Matter: If Congress decides to remove the spending directives as IOM recommended, Congress may wish to encourage OGAC to adopt a more country-based and evidence-based approach to allocating funding, with OGAC providing overall leadership and guidance for setting country-specific targets, selecting interventions, and considering costs, as discussed in this report.
Recommendation for Executive Action
Status: Closed - Implemented
Comments: State's Office of Global Aids Coordinator (OGAC) agreed with our recommendation to help provide consistent and accurate cost estimates to the field by strengthening guidance for identifying and using cost information for planning and budgeting. Specifically, State noted that PEPFAR already had a number of costing models in use, including a multi-country study that was being utilized in the development of a cost projection model for use by PEPFAR country teams to estimate resource needs for treatment, and indicated that OGAC could start to distribute guidance that sets minimum standards for cost analyses and also provide options for more intensive studies by fiscal year 2010. Indeed, in our non-audit review of costing models in October 2010 (GAO-11-64), we found that OGAC had developed and deployed the PEPFAR antiretroviral therapy (ART) costing model in four countries.

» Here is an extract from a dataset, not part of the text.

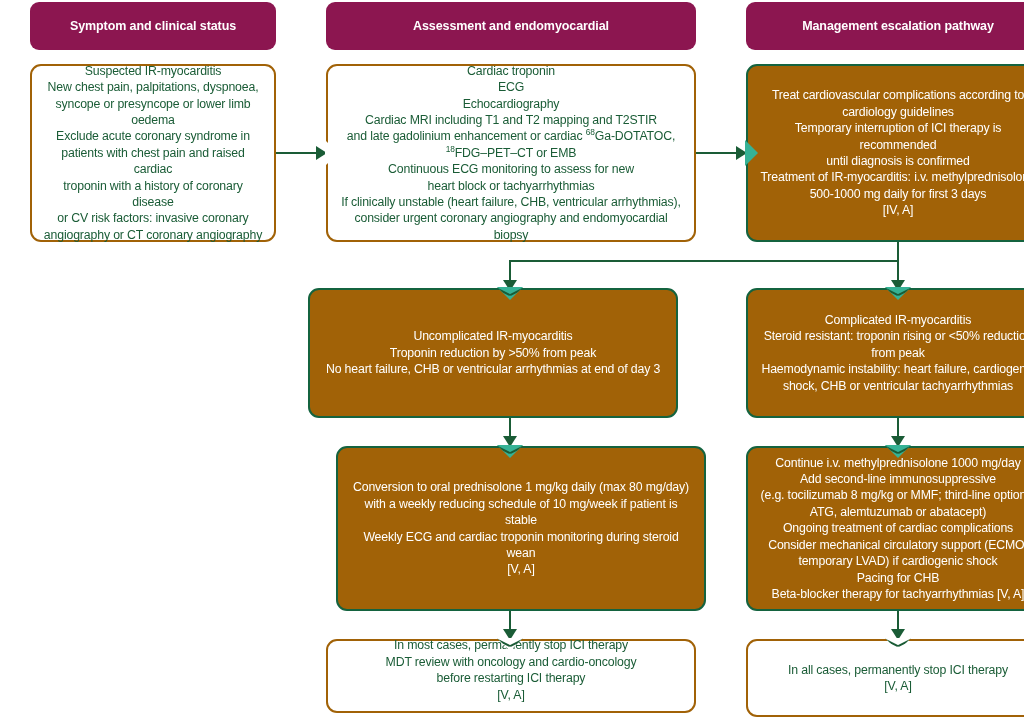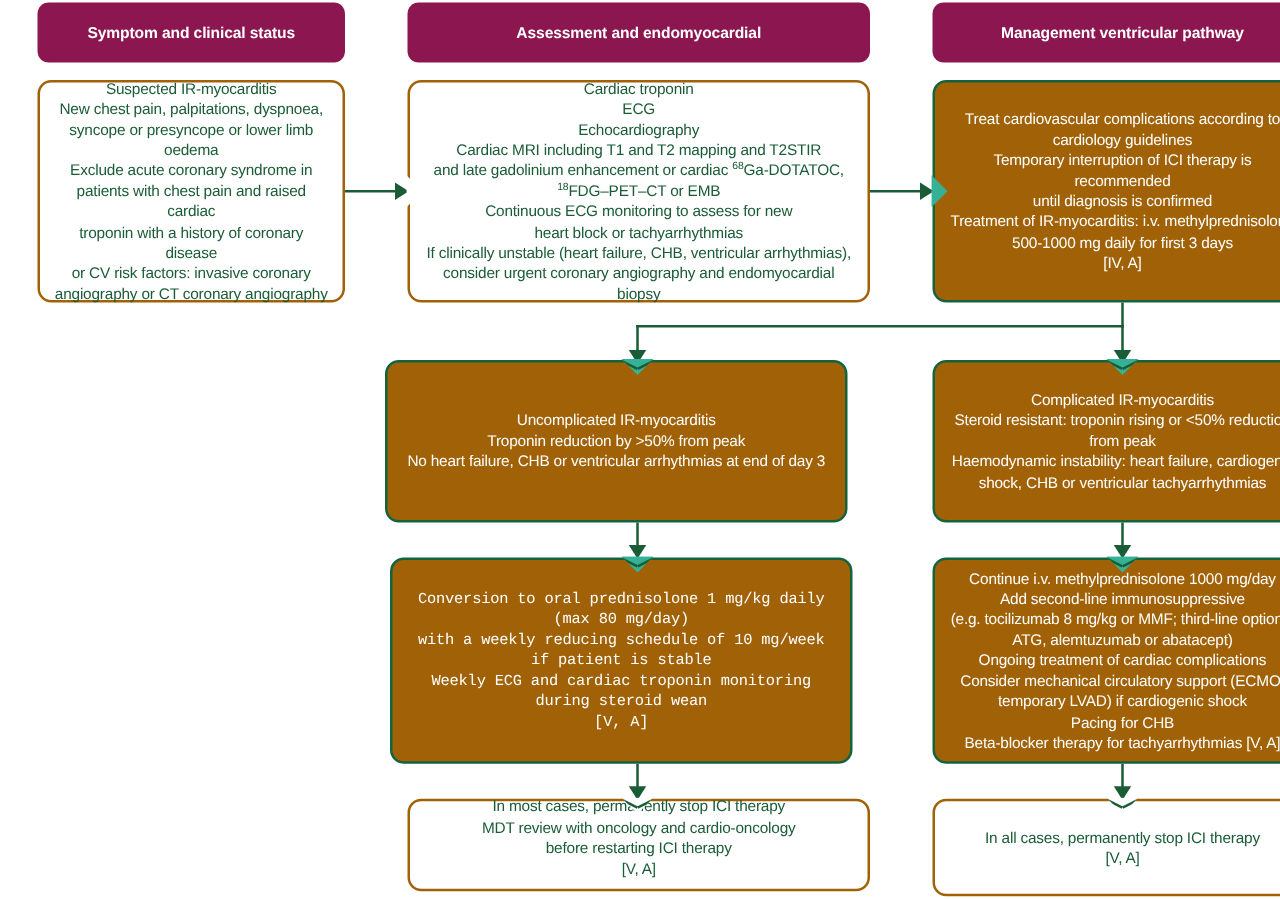"Management ventricular pathway" span { text: ventricular -> escalation }
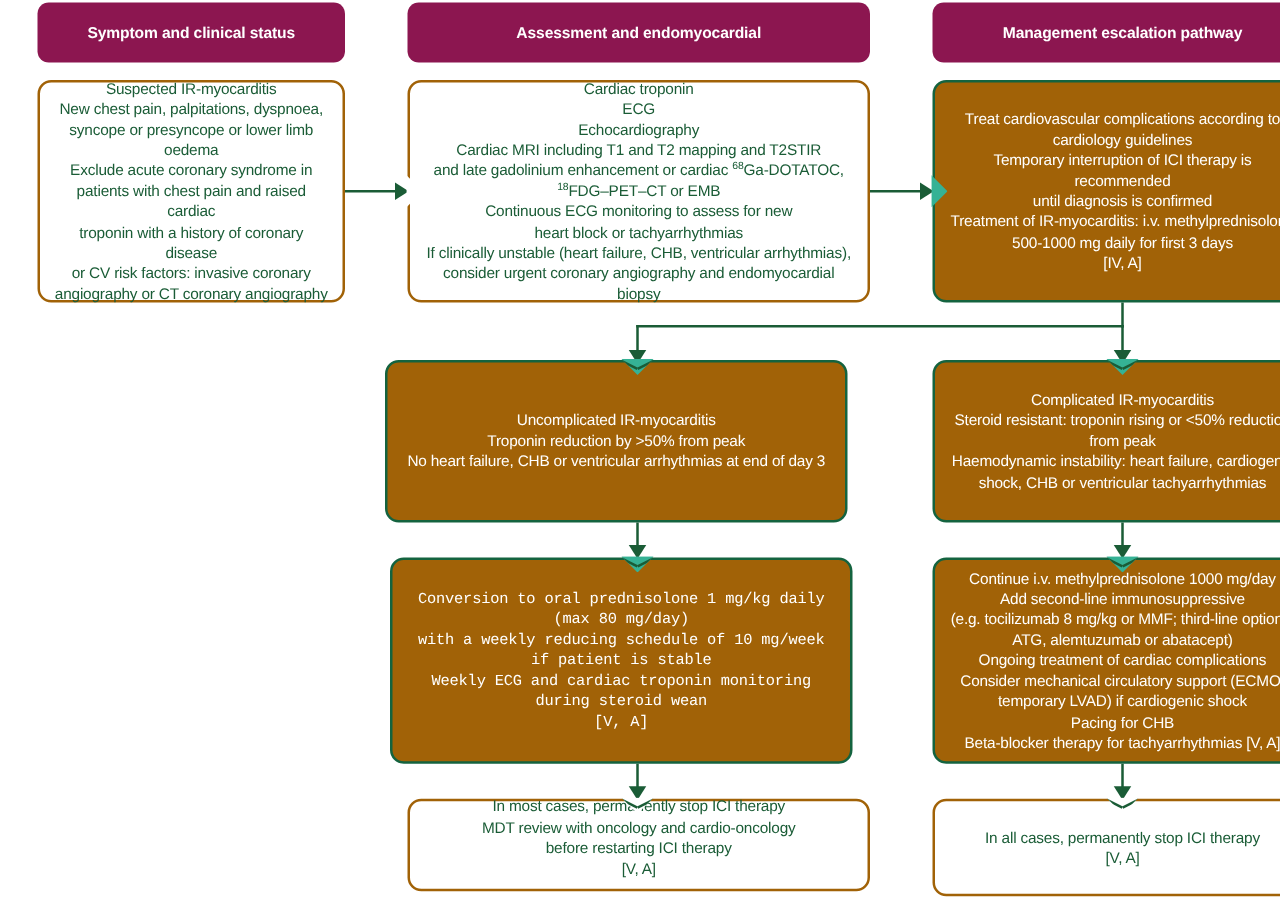"Conversion to oral prednisolone 1" div.box { font-family: Liberation Mono, monospace -> none; left: 284px -> 308px }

Additionally, in December 2011, a briefing by the PEPFAR Finance and Economics Work Group
Recommendation: To help ensure that PEPFAR country teams are better able to provide consistent and accurate cost estimates to OGAC, the Secretary of State should direct OGAC to provide appropriate guidance to PEPFAR country teams for identifying and using cost-related information in planning and budgeting PEPFAR programs.